Description of the task: From the first line to the last, output the records exactly and drop any images.

Change detection data:
= = =

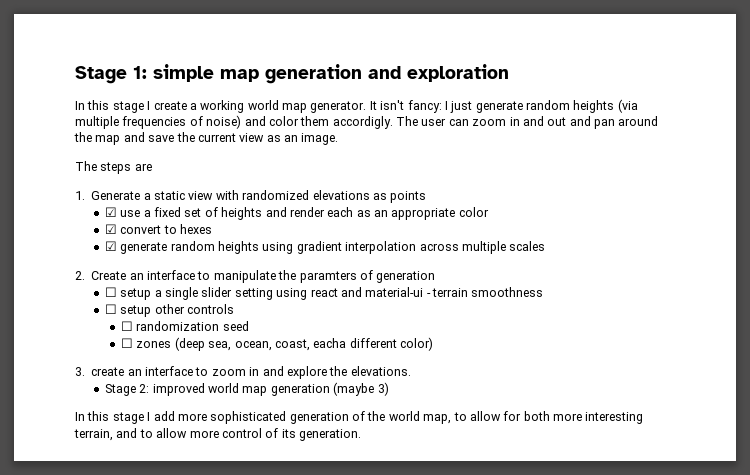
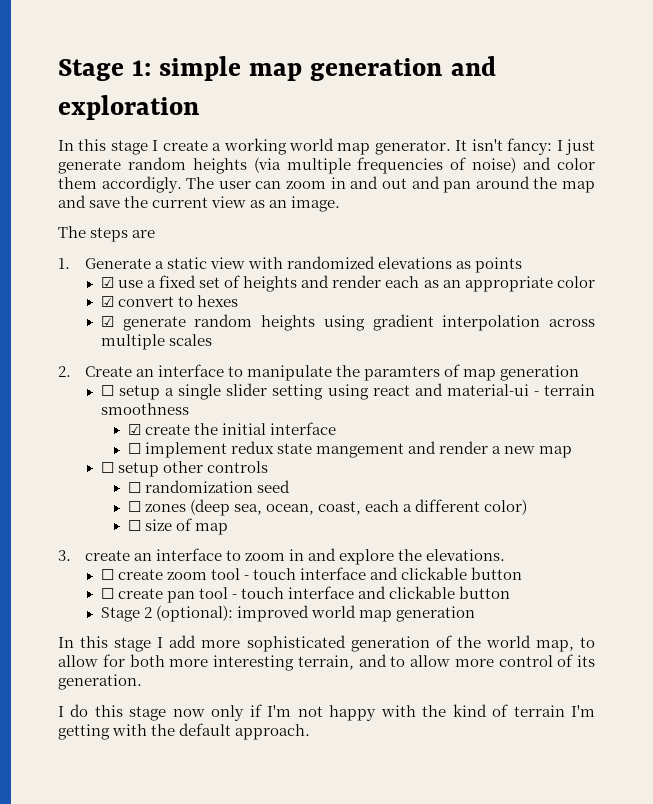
- 2. Create an interface to manipulate the paramters of generation
+ 2. Create an interface to manipulate the paramters of map generation
+ ☑ create the initial interface
+ ☐ implement redux state mangement and render a new map
- ☐ zones (deep sea, ocean, coast, eacha different color)
+ ☐ zones (deep sea, ocean, coast, each a different color)
+ ☐ size of map
- Stage 2: improved world map generation (maybe 3)
+ ☐ create zoom tool - touch interface and clickable button
+ ☐ create pan tool - touch interface and clickable button
+ Stage 2 (optional): improved world map generation
+ I do this stage now only if I'm not happy with the kind of terrain I'm getting with the default approach.

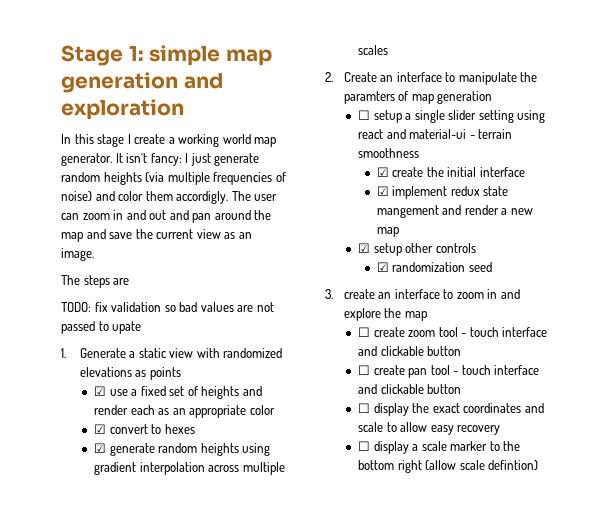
+ TODO: fix validation so bad values are not passed to upate
- ☐ implement redux state mangement and render a new map
+ ☑ implement redux state mangement and render a new map
- ☐ setup other controls
+ ☑ setup other controls
- ☐ randomization seed
+ ☑ randomization seed
- ☐ zones (deep sea, ocean, coast, each a different color)
- ☐ size of map
- 3. create an interface to zoom in and explore the elevations.
+ 3. create an interface to zoom in and explore the map
- Stage 2 (optional): improved world map generation
- In this stage I add more sophisticated generation of the world map, to allow for both more interesting terrain, and to allow more control of its generation.
- I do this stage now only if I'm not happy with the kind of terrain I'm getting with the default approach.
+ ☐ display the exact coordinates and scale to allow easy recovery
+ ☐ display a scale marker to the bottom right (allow scale defintion)

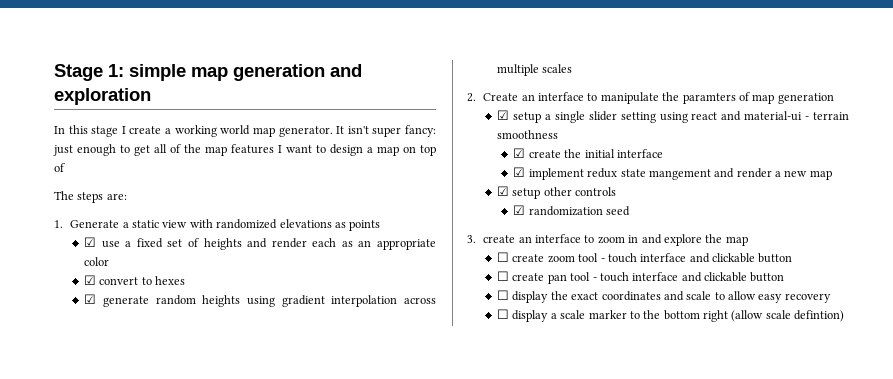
- It isn't fancy: I just generate random heights (via multiple frequencies of noise) and color them accordigly. The user can zoom in and out and pan around the map and save the current view as an image.
- The steps are
- TODO: fix validation so bad values are not passed to upate
+ It isn't super fancy: just enough to get all of the map features I want to design a map on top of
+ The steps are:
- ☐ setup a single slider setting using react and material-ui - terrain smoothness
+ ☑ setup a single slider setting using react and material-ui - terrain smoothness

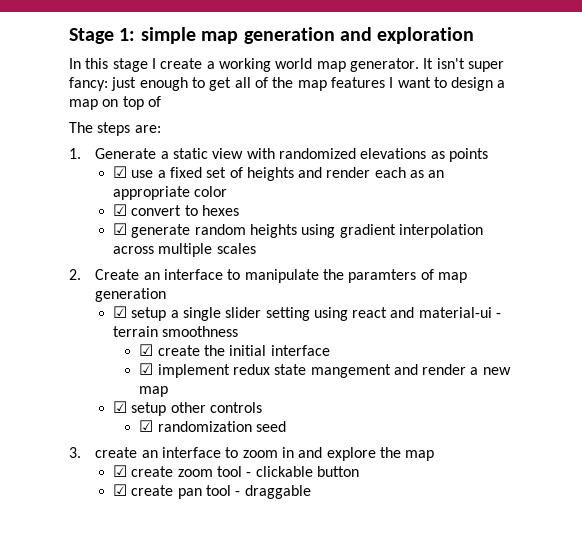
- ☐ create zoom tool - touch interface and clickable button
- ☐ create pan tool - touch interface and clickable button
- ☐ display the exact coordinates and scale to allow easy recovery
- ☐ display a scale marker to the bottom right (allow scale defintion)
+ ☑ create zoom tool - clickable button
+ ☑ create pan tool - draggable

= = =

Answer:
- 2. Create an interface to manipulate the paramters of generation
+ 2. Create an interface to manipulate the paramters of map generation
+ ☑ create the initial interface
+ ☐ implement redux state mangement and render a new map
- ☐ zones (deep sea, ocean, coast, eacha different color)
+ ☐ zones (deep sea, ocean, coast, each a different color)
+ ☐ size of map
- Stage 2: improved world map generation (maybe 3)
+ ☐ create zoom tool - touch interface and clickable button
+ ☐ create pan tool - touch interface and clickable button
+ Stage 2 (optional): improved world map generation
+ I do this stage now only if I'm not happy with the kind of terrain I'm getting with the default approach.

+ TODO: fix validation so bad values are not passed to upate
- ☐ implement redux state mangement and render a new map
+ ☑ implement redux state mangement and render a new map
- ☐ setup other controls
+ ☑ setup other controls
- ☐ randomization seed
+ ☑ randomization seed
- ☐ zones (deep sea, ocean, coast, each a different color)
- ☐ size of map
- 3. create an interface to zoom in and explore the elevations.
+ 3. create an interface to zoom in and explore the map
- Stage 2 (optional): improved world map generation
- In this stage I add more sophisticated generation of the world map, to allow for both more interesting terrain, and to allow more control of its generation.
- I do this stage now only if I'm not happy with the kind of terrain I'm getting with the default approach.
+ ☐ display the exact coordinates and scale to allow easy recovery
+ ☐ display a scale marker to the bottom right (allow scale defintion)

- It isn't fancy: I just generate random heights (via multiple frequencies of noise) and color them accordigly. The user can zoom in and out and pan around the map and save the current view as an image.
- The steps are
- TODO: fix validation so bad values are not passed to upate
+ It isn't super fancy: just enough to get all of the map features I want to design a map on top of
+ The steps are:
- ☐ setup a single slider setting using react and material-ui - terrain smoothness
+ ☑ setup a single slider setting using react and material-ui - terrain smoothness

- ☐ create zoom tool - touch interface and clickable button
- ☐ create pan tool - touch interface and clickable button
- ☐ display the exact coordinates and scale to allow easy recovery
- ☐ display a scale marker to the bottom right (allow scale defintion)
+ ☑ create zoom tool - clickable button
+ ☑ create pan tool - draggable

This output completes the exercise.